Dear Care and Feeding,

Two years ago, as my son’s first birthday neared, I was told that my father, who had been ill, had taken a turn for the worse and wouldn’t live for a few more months or years, as we had expected, but days. I stopped making cupcakes and put away the decorations, and we got on the first cross-country flight available, arriving in Florida on my son’s birthday, just in time to see my father being kept alive with tubes and wires, but not soon enough to ever get to see his eyes or hear his voice again. I held the phone up to him while my siblings said goodbyes he couldn’t hear. And as I tried to get my son to fall asleep at 11 p.m. after this long and painful day, my father died.
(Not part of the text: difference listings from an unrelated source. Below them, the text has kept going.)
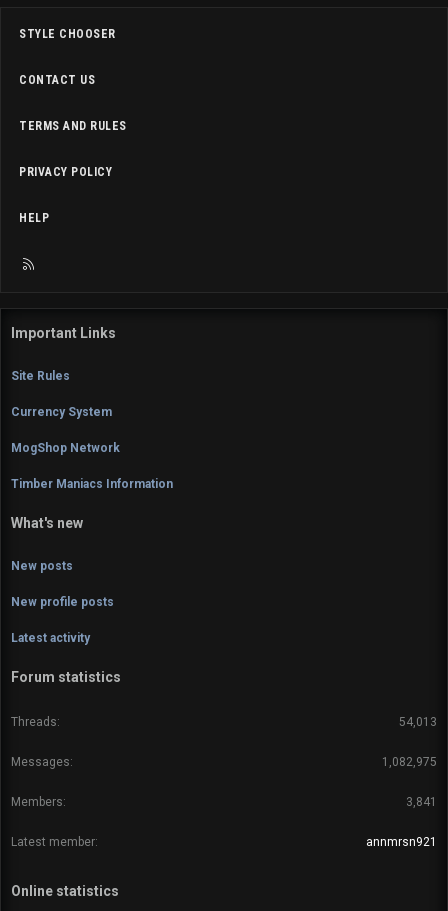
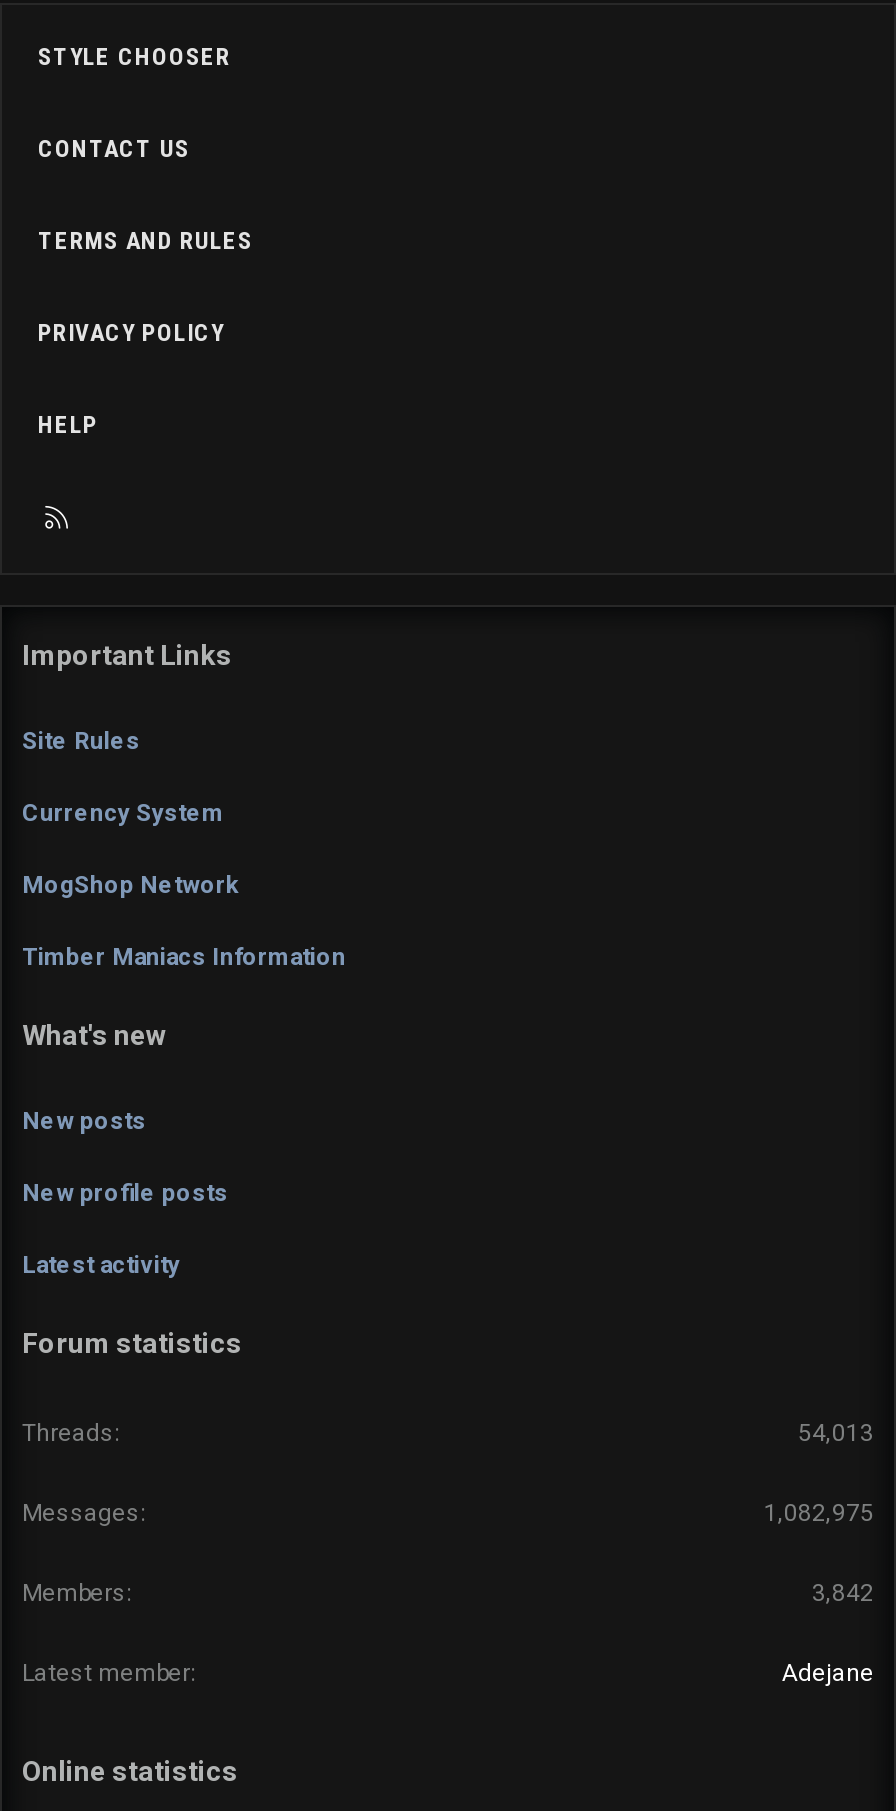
- 3,841
+ 3,842

- annmrsn921
+ Adejane
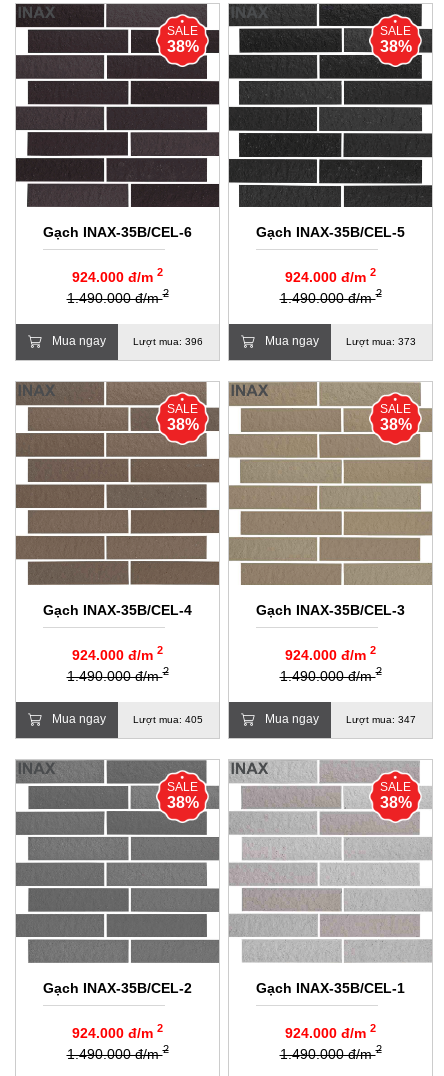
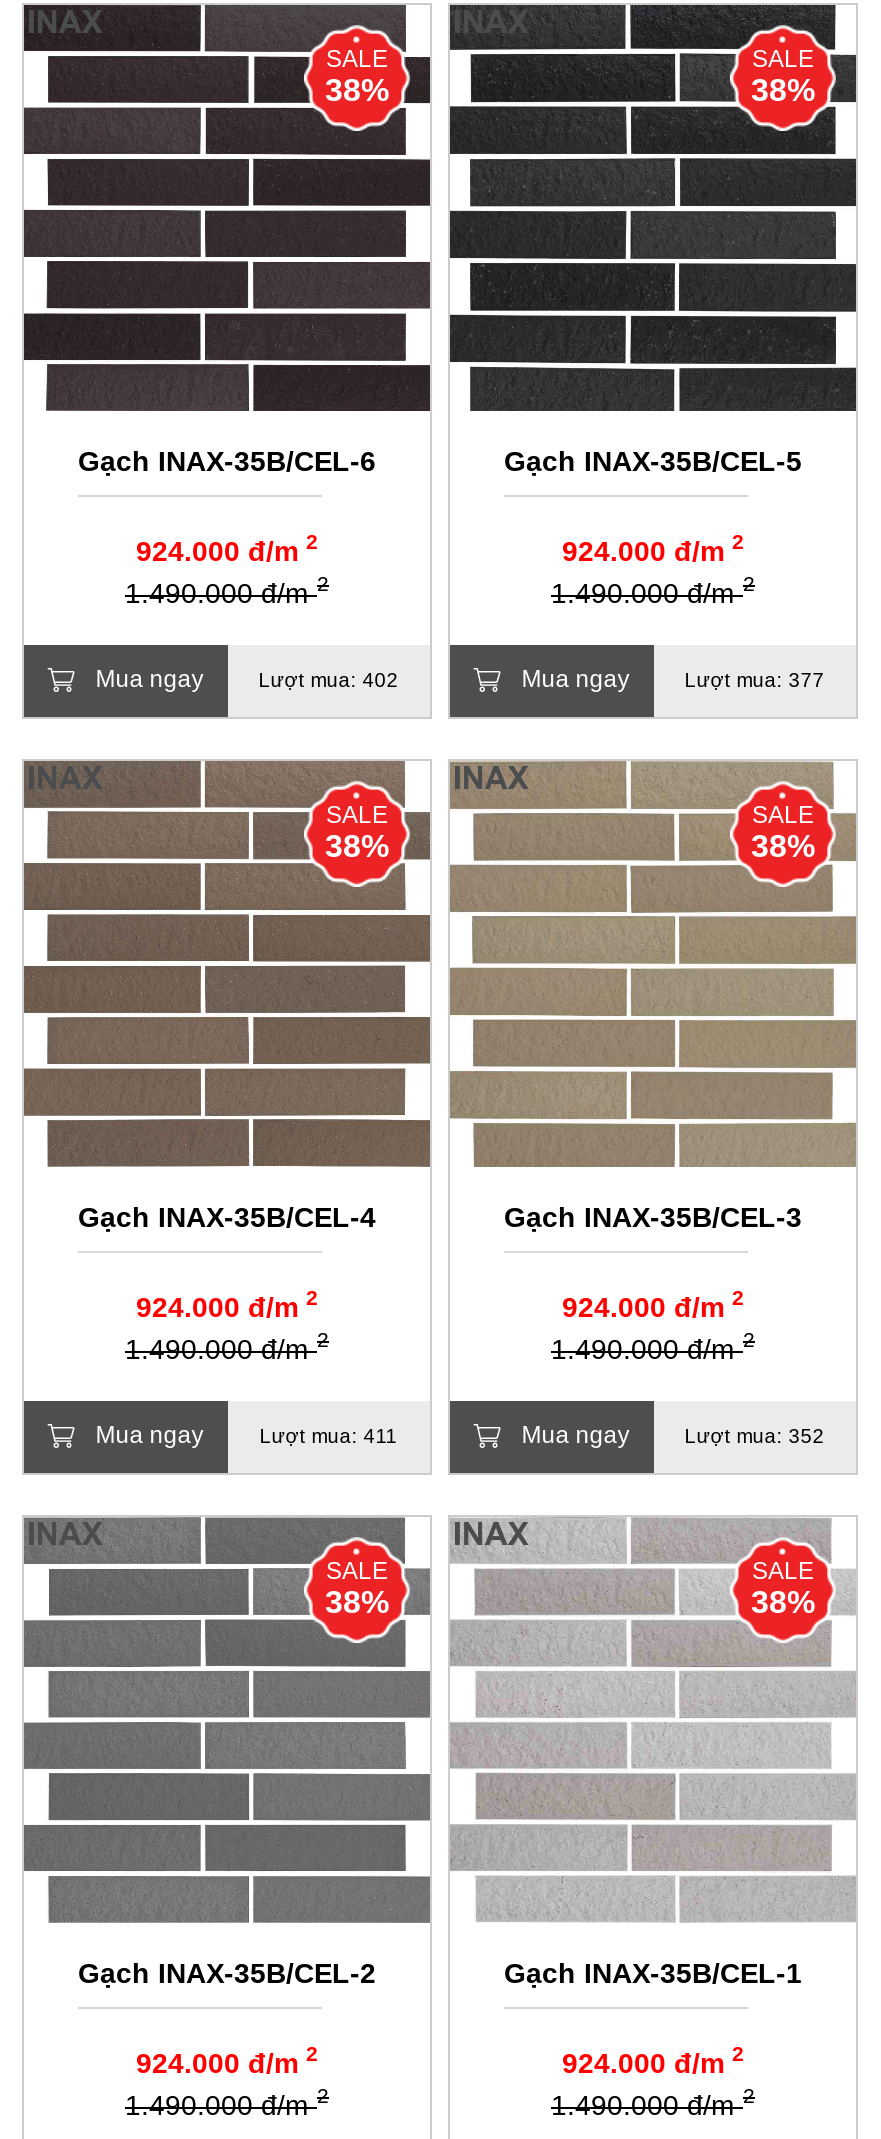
- Lượt mua: 396
+ Lượt mua: 402

- Lượt mua: 373
+ Lượt mua: 377

- Lượt mua: 405
+ Lượt mua: 411

- Lượt mua: 347
+ Lượt mua: 352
We celebrated the birthday with cupcakes a few days later, but no one could really “celebrate.” Last year, when my son turned 2, we had a small family get-together, but no one knew how to manage both sets of feelings. This year, when he turns 3 in a few days, we won’t see anyone due to the pandemic. And I keep thinking: Every year he gets closer to understanding, and every year, right alongside remembering his first breaths, I remember my father’s last ones. How can I handle this moving forward? How can I make sure this doesn’t hurt my son as he gets older, and sees that I cry every year on his birthday? How can I make one day hold two such different feelings? I want my son to always feel loved and know how much he matters. I want him to have the birthday he deserves, the kind of birthday everyone else has, but I don’t know how.
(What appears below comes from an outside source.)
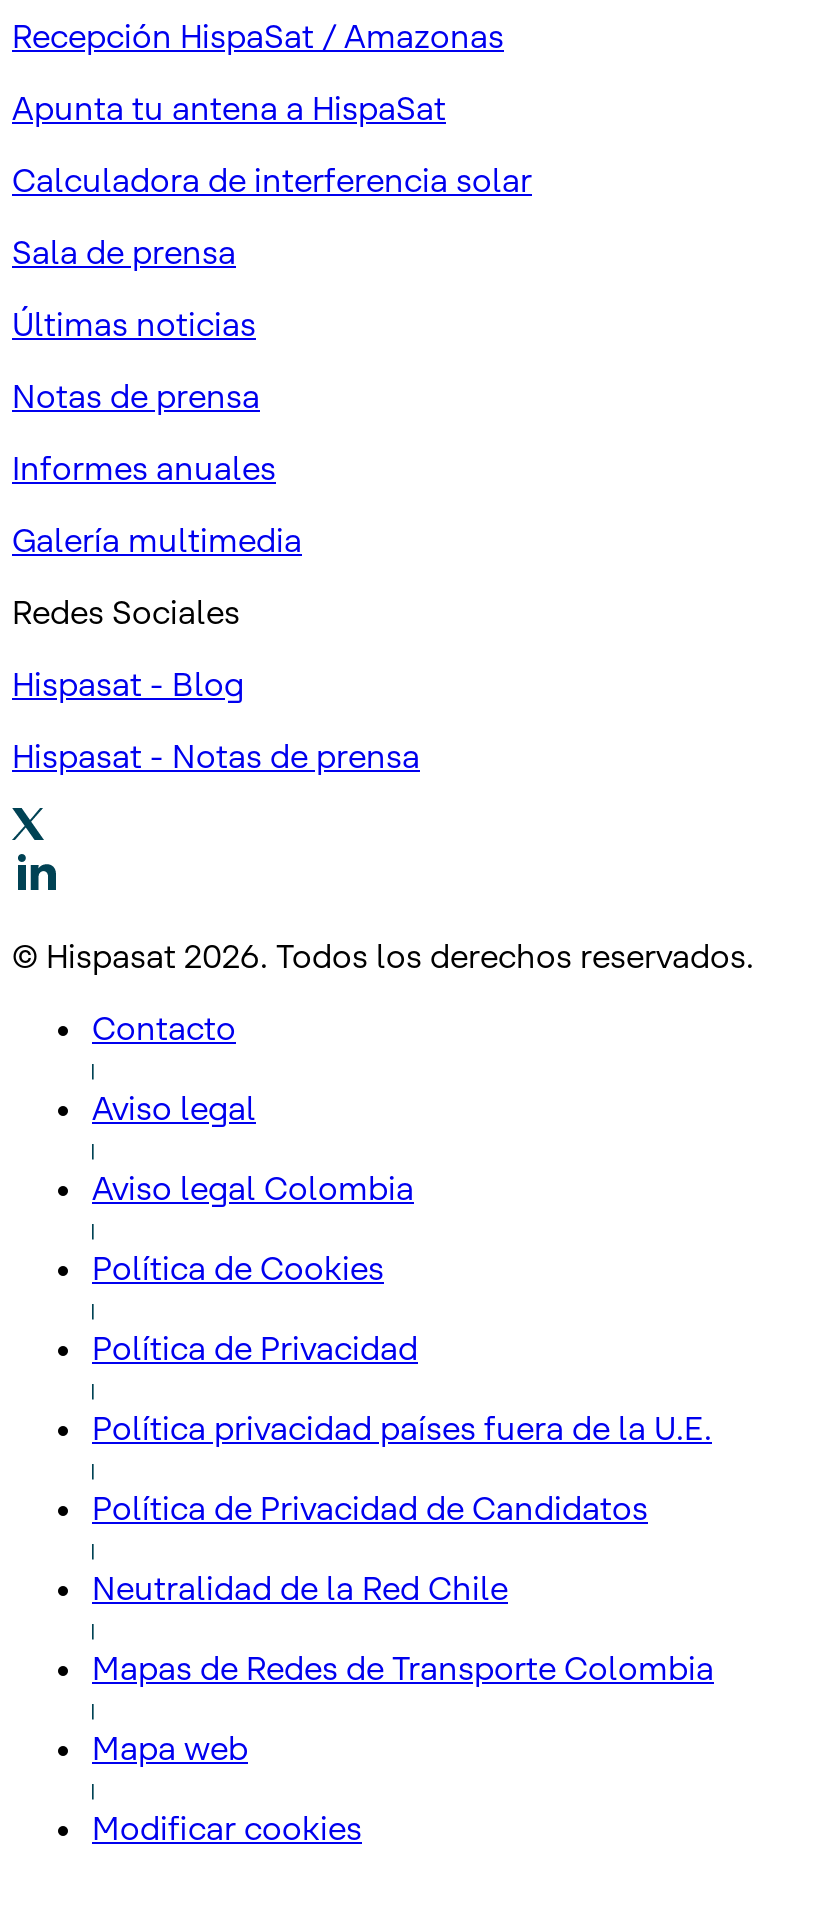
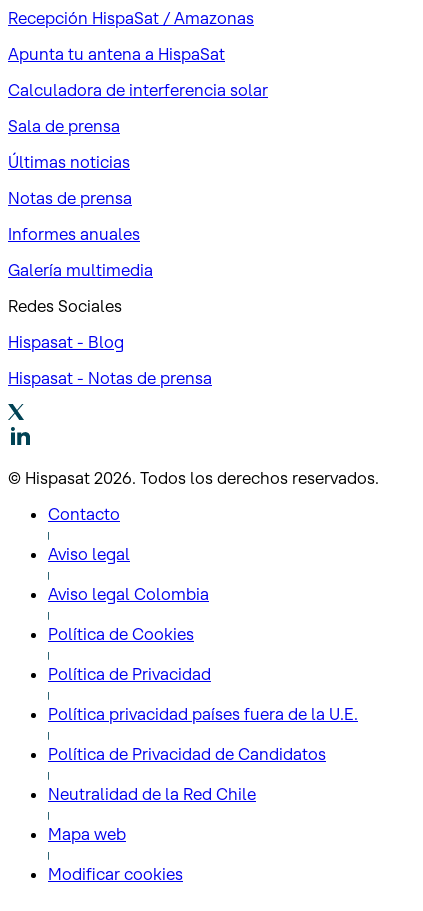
- Mapas de Redes de Transporte Colombia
—Can’t Blow Out Candles While Crying

Dear Can’t,

I am so sorry for your loss, and I’m sorry too that it has cast a pall over a celebratory occasion. It’s a shocking fact of life that in the midst of the greatest joy there is often deep sadness. And the anniversary of your father’s death may indeed always stir up grief for you—and because it’s so inextricably tied for you with your son’s birthday, the birthday itself may always remind you how much you miss your father. So let’s try to reframe this experience if we can.
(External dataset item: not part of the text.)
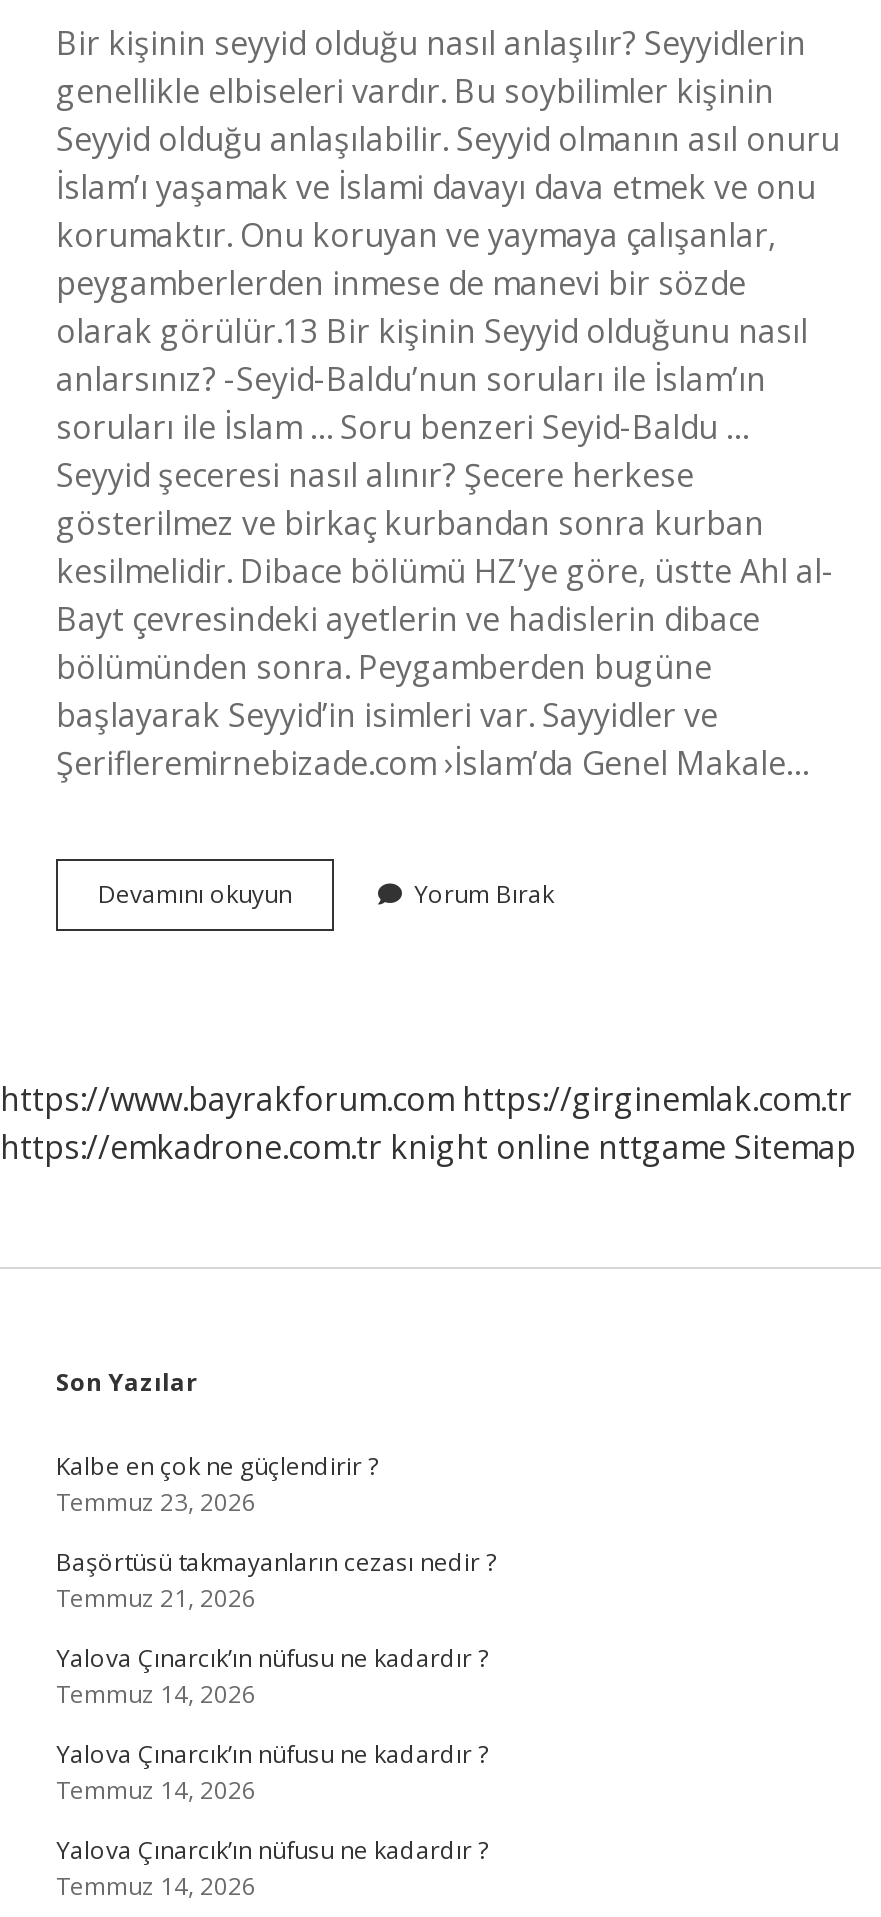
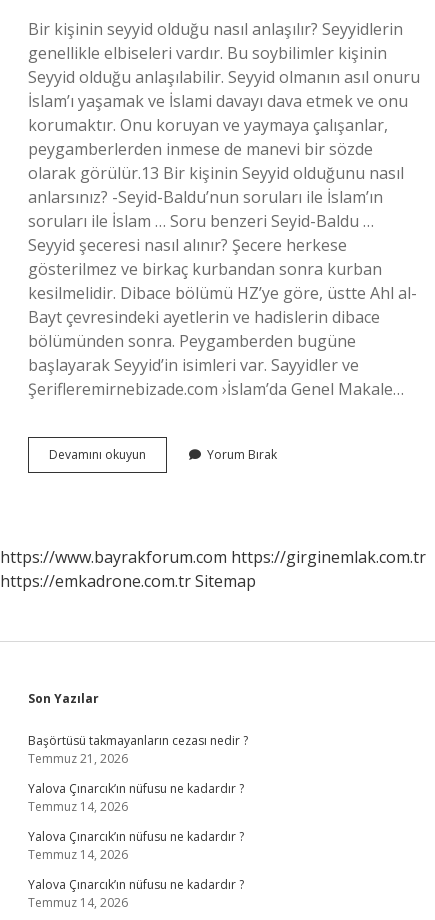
- https://emkadrone.com.tr knight online nttgame Sitemap
+ https://emkadrone.com.tr Sitemap

- Kalbe en çok ne güçlendirir ?
- Temmuz 23, 2026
The anniversary of your father’s death is also the anniversary of your son’s birth—one of your most joyous days, was it not? Perhaps in time you can come to think of this day less as a happy occasion (a birthday celebration!) that is marred by the memory of an awful one, and more as a day that marks a great loss but that also marks the day that something wonderful, gloriously life-changing, and a continuing source of happiness for you occurred. In other words: See if you can let the good transform the terrible, instead of letting the terrible take over the good.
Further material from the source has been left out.